- Task directions:
Repeat exactly the lines below that lie between the line with "60 caps x 2" and the line with "total: 8712.41 -> 9508.73", counting both of those lines as part of the answer.
**** Recorded information
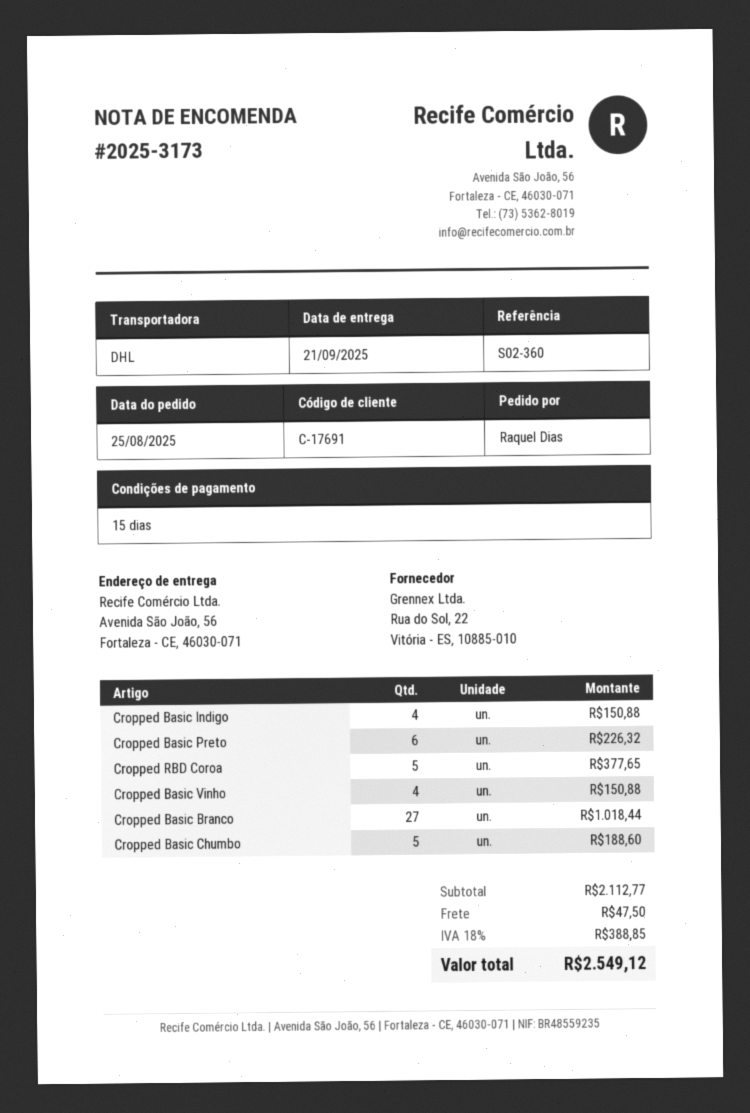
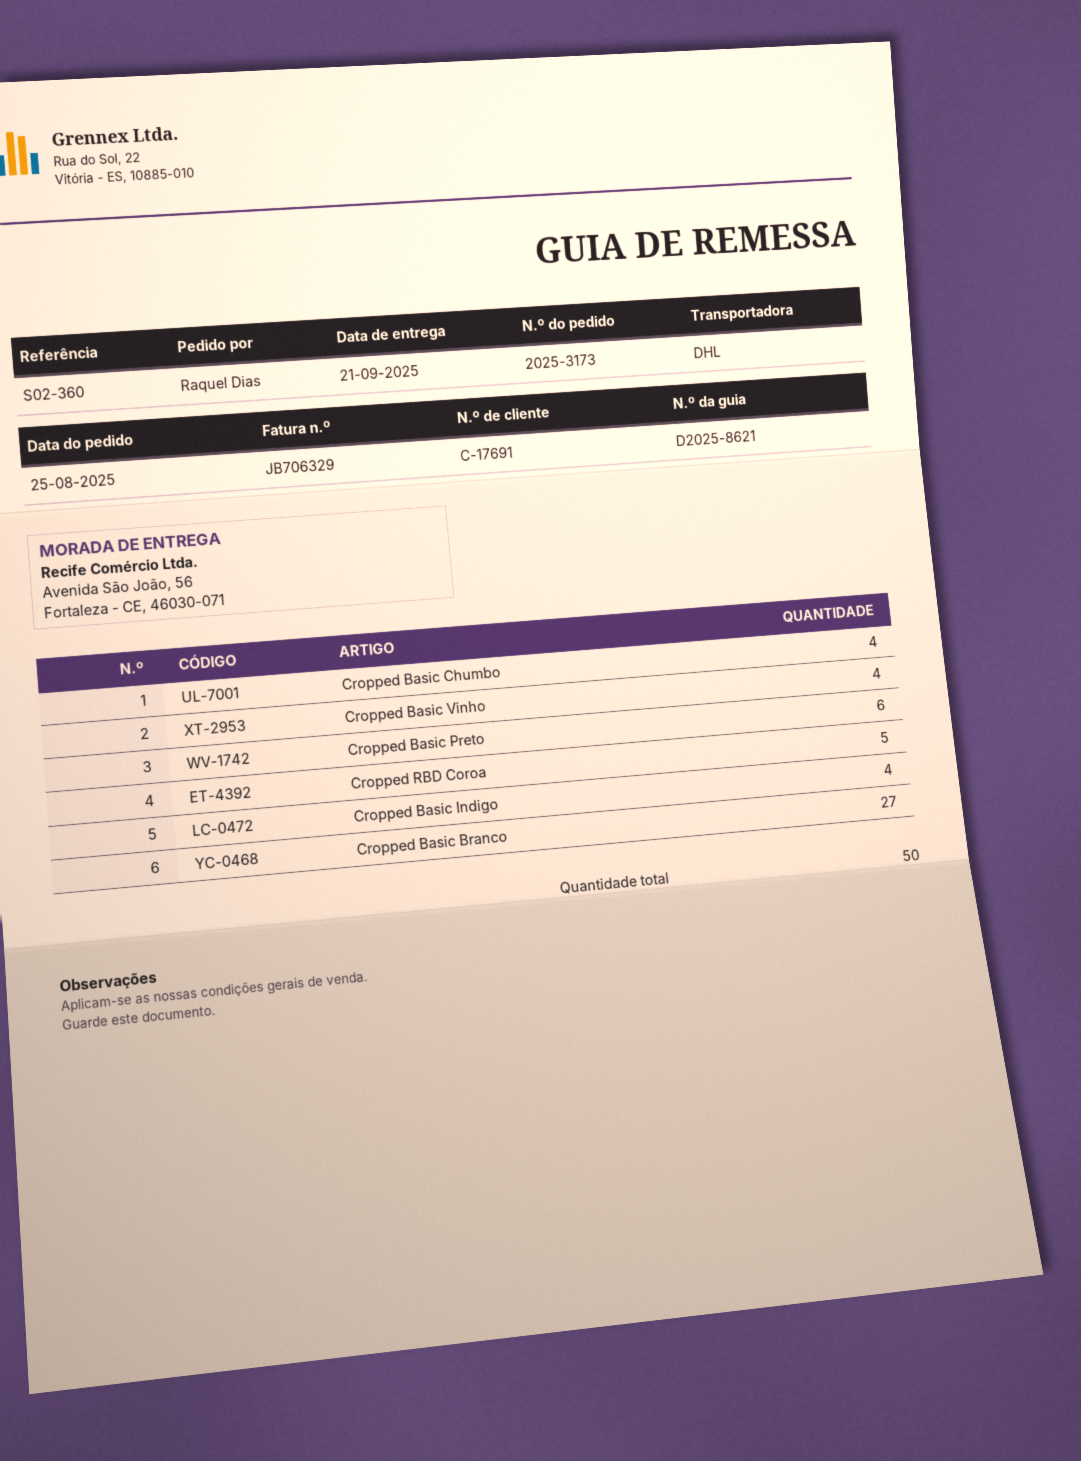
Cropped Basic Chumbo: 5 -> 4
********
**** Recorded information
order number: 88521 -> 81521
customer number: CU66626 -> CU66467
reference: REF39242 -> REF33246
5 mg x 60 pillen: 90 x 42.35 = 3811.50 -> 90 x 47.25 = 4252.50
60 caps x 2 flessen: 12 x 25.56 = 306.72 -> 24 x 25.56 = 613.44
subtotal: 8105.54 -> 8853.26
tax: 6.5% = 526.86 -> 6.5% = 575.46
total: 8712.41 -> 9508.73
********
- Answer box:
60 caps x 2 flessen: 12 x 25.56 = 306.72 -> 24 x 25.56 = 613.44
subtotal: 8105.54 -> 8853.26
tax: 6.5% = 526.86 -> 6.5% = 575.46
total: 8712.41 -> 9508.73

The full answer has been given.